His opinion—not endorsed in its totality by any other member of the court—elucidated a Solomon-like middle ground prohibiting quotas but allowing “narrowly tailored” affirmative action programs so long as they furthered the goal of fostering classroom diversity. The decision confused most lawyers and created uncertainty over what attributes a “narrowly tailored” program was required to possess.

In 2003, to the almost universal relief of the higher education community, a clear majority of the justices ruled in Grutter v. Bollinger that race-conscious affirmative-action programs were lawful as long as they did not create separate processes or admissions standards based on applicants’ race. Ten years later, when Fisher reached the Supreme Court for the first time, the court applied principles from Grutter to find (again) that the use of race as a criterion in making admissions decisions satisfied constitutional requirements if it furthered diversity and operated in a “narrowly tailored” fashion.

Quoting from Justice Powell’s opinion in Bakke, the court held that an admissions program is narrowly tailored if it is “flexible enough to ensure that each applicant is evaluated as an individual and not in a way that makes an applicant’s race or ethnicity the defining feature of his or her application.”

Typically, when the Supreme Court decides a case, it sends it back to the lower court whence it came for further proceedings consistent with the decision.

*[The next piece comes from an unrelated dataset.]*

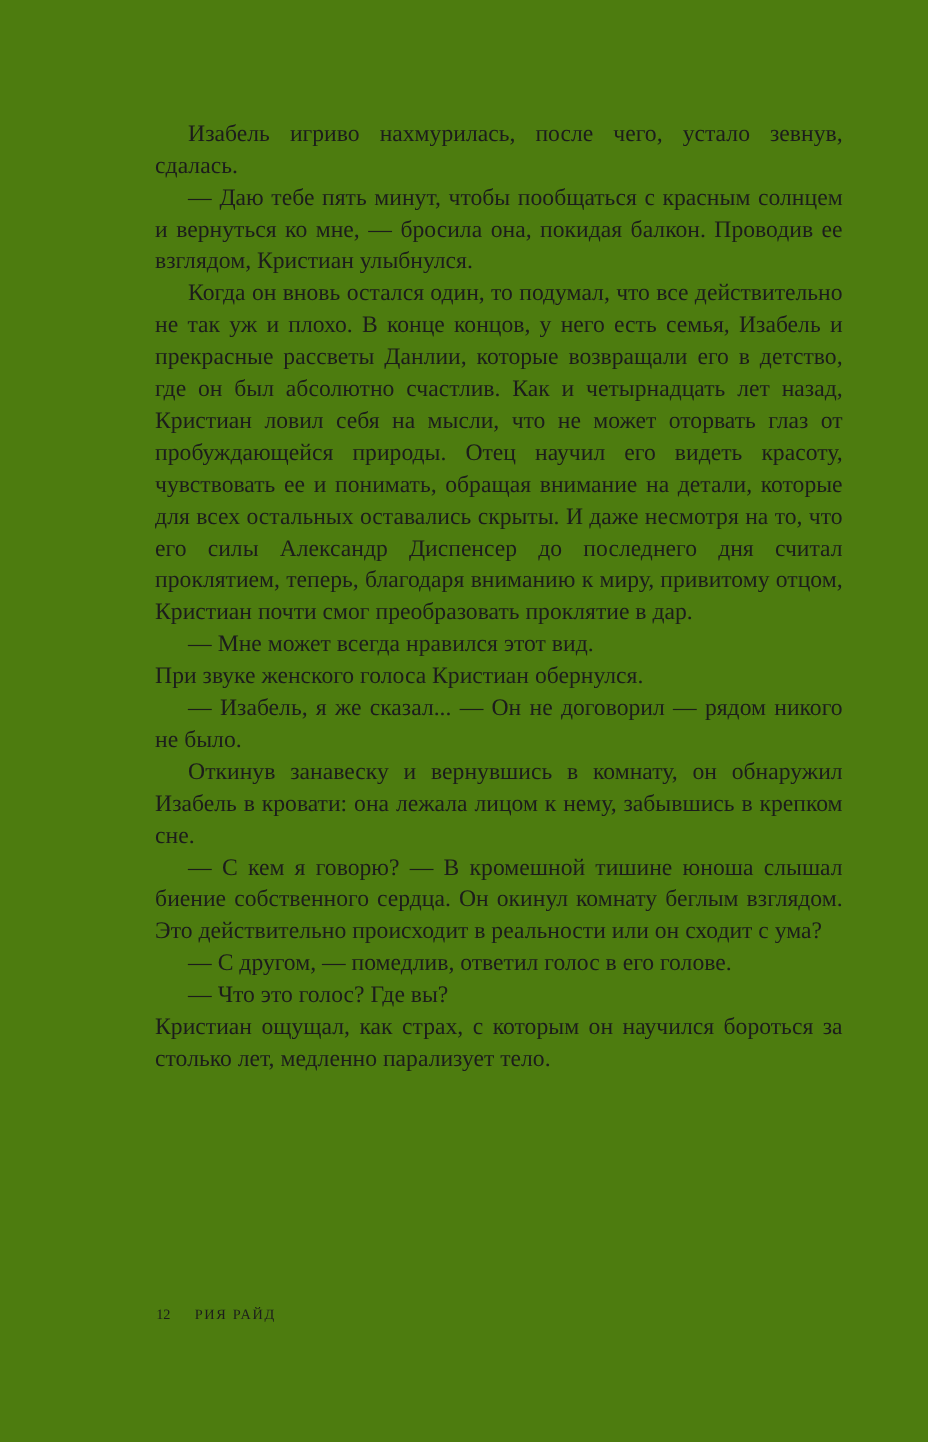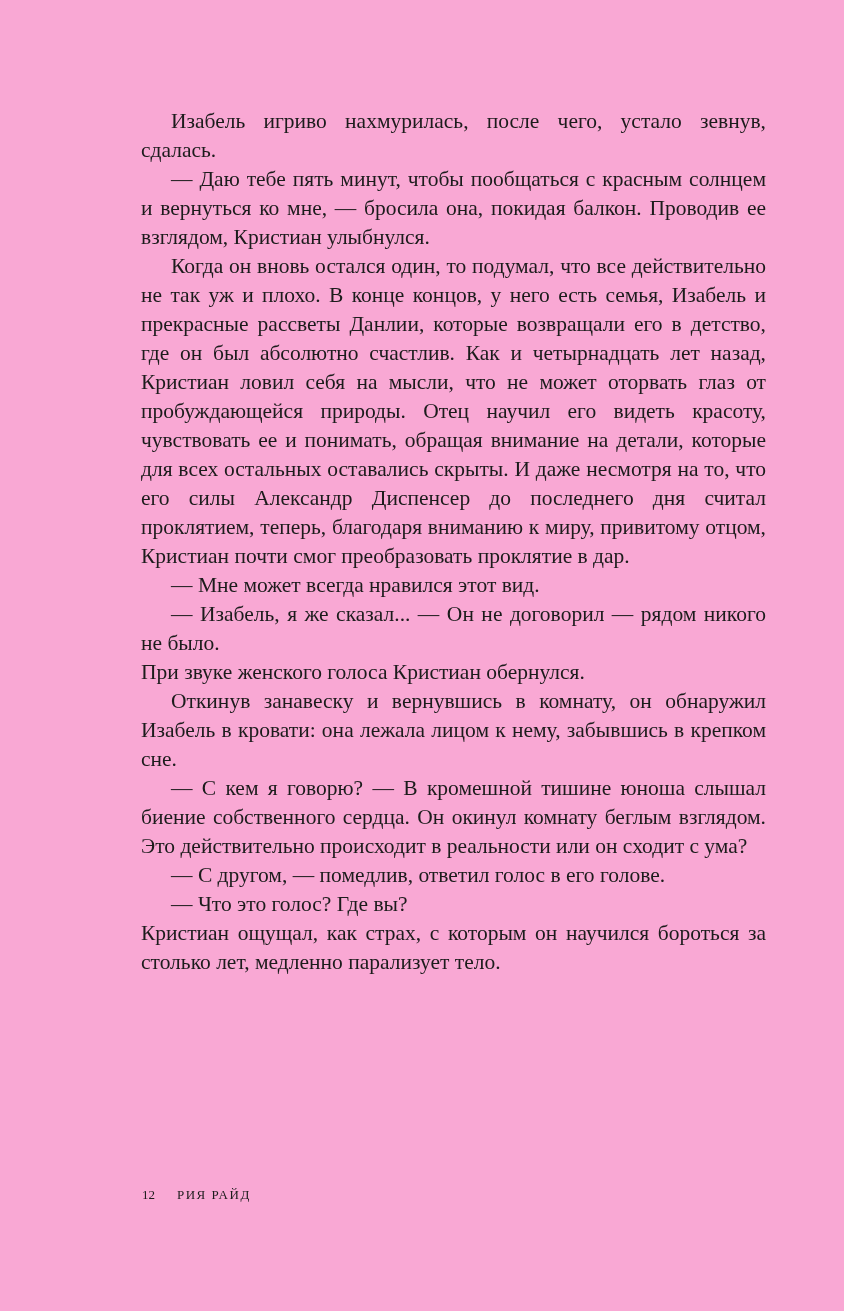"Изабель игриво нахмурилась, после чего," .page { background: #f9a8d4 -> #4d7c0f }
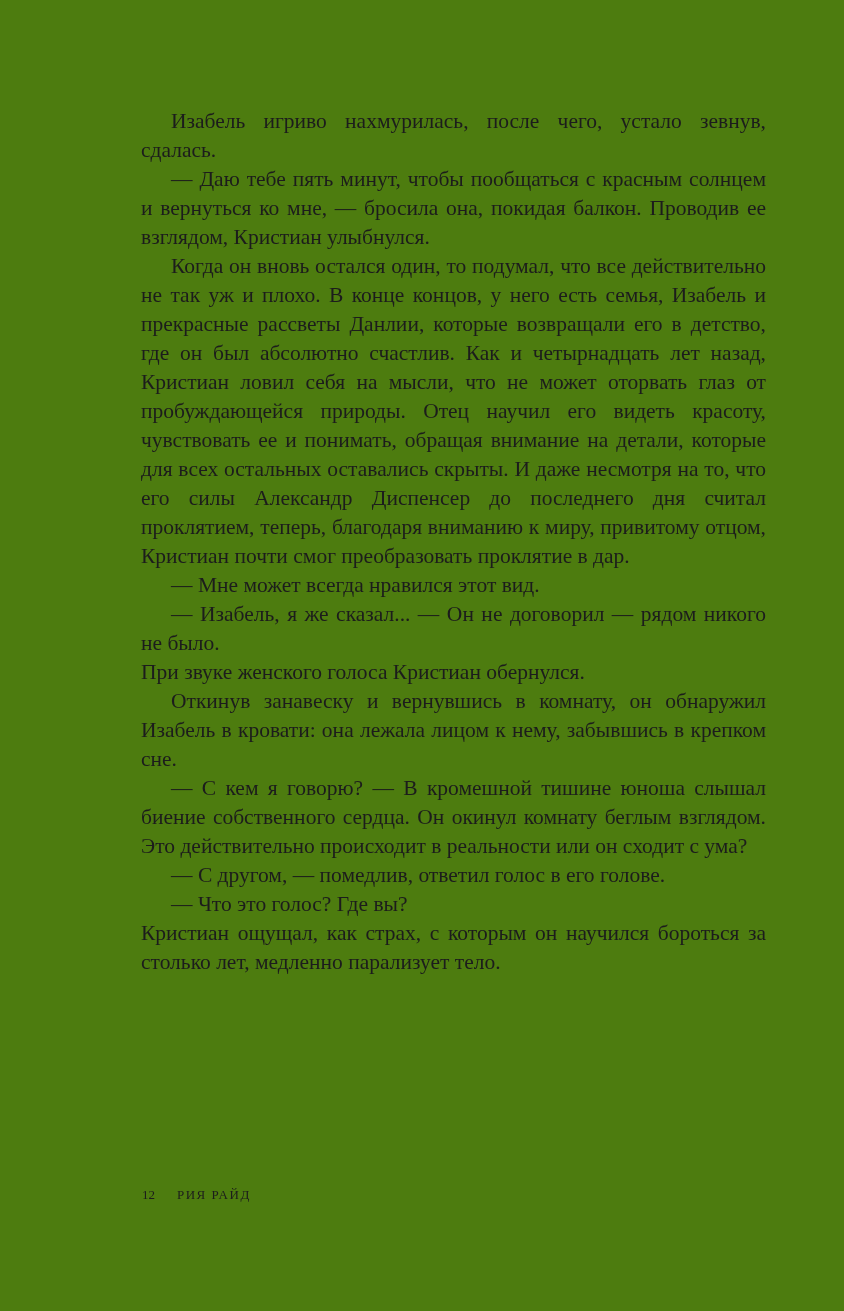"— Изабель, я же сказал..." p.para { order: before "При звуке женского голоса Кристиан" -> after "При звуке женского голоса Кристиан" }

That’s what happened in Fisher. Last year, a lower federal court reaffirmed its ruling in favor of the University of Texas: “We are persuaded,” the court concluded, “that to deny UT Austin its limited use of race in its search for holistic diversity would hobble the richness of the educational experience in contradiction of the plain teachings of Bakke and Grutter.”

So there we are. A clearly stated majority ruling from the Supreme Court in 2003. Reaffirmation of jurisprudential principles in 2013. A straightforward application of controlling Supreme Court precedent when the case was returned to a federal appellate court in 2014. End of story, right?

Wrong. On June 29, 2015, the last day before the Supreme Court’s summer break, the court announced that it would again review the Texas admissions plan. Commentators used words like “baffling” and “ominous” to describe the court’s highly unusual decision to hear Fisher again. Many observed that four justices ruled against the Texas plan the first time around and a fifth—Justice Anthony Kennedy—has never voted to uphold an affirmative action program that relies in part on race as a decisional criterion.

Keep your eye on Fisher. Should next year’s Supreme Court decision change the rules that have lent stability to college admissions over the last dozen years, higher education’s commitment to diversity could face its most serious challenge since the days of segregated schools in the 1950s. Governing boards will face the difficult task of expressing that commitment forcefully at the same moment that—heaven help us—institutions may be deprived of the single most powerful diversity tool in their arsenal. Boards will need fortitude, imagination, and wisdom. So will their counsel.